Dinka, 37, is another mom I met. As a shopkeeper, she could afford more than Sendeafe and others in her village. Even so, until recently Dinka never had the chance to learn the importance of proper nutrition. She used to feed her 1-year-old son only cow's milk, and so her little boy wasn't growing properly. With the help of Nigist, Dinka learned how to create a variety of porridge from onions, tomatoes and potatoes to ensure her family received the nutrition they needed to survive and thrive.
I met many mothers who didn't know the benefits of solely breastfeeding their babies at first -- both to protect against contaminated water, and to build their babies' immune systems. One of these moms, Fikrt, brought her 4-month-old baby to a health post for vaccinations. While there, she also received counseling from a nurse on the important role exclusive breastfeeding plays in nourishing her child and how breastfeeding should be supplemented with healthy foods after the baby reaches six months of age.
Of course, resources are also a critical ingredient in the fight against child malnutrition.
At a USAID-funded urban garden program, I met moms who were each provided a plot of land to grow and harvest such healthy items as cabbage, onions and tomatoes for their family. If they have a surplus, they can sell it to earn extra money. Many of the mothers told me how they now realize how important it is to provide their family with healthy vegetables to supplement their traditional staple -- the flat, spongy bread called injera -- so their children may develop properly.

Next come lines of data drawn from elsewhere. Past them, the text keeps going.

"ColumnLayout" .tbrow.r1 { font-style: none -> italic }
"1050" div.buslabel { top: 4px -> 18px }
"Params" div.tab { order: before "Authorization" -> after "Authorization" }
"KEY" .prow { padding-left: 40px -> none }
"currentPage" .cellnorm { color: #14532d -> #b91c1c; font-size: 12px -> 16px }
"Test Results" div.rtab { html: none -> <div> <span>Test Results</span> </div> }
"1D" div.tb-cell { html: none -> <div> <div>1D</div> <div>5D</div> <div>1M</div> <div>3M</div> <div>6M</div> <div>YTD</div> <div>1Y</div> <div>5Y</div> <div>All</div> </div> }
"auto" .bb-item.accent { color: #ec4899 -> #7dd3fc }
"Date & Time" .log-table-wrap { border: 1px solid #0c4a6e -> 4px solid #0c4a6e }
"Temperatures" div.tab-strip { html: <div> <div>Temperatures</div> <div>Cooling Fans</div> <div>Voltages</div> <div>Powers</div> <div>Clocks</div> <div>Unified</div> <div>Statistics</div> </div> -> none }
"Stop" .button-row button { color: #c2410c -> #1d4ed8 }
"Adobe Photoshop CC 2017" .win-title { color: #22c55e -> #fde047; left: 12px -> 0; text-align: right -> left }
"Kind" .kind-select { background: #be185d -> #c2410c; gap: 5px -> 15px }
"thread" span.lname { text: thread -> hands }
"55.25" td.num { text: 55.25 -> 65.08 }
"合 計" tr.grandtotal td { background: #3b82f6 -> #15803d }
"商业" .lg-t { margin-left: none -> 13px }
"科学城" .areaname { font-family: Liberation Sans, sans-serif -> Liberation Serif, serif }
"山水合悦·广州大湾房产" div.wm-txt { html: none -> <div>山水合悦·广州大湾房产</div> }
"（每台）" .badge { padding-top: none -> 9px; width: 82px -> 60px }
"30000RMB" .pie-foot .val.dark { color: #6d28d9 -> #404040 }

The trip was remarkably hopeful and I know with more support, more children can have better futures in Ethiopia and around the world. As founder of Chefs for Humanity, I ask that everyone who appreciates good food and good health to speak up for those children who can achieve it with our help.
Together, we can share the recipe for success and urge our world leaders to take action on behalf of the world's children. After all, every child deserves a healthy start in life.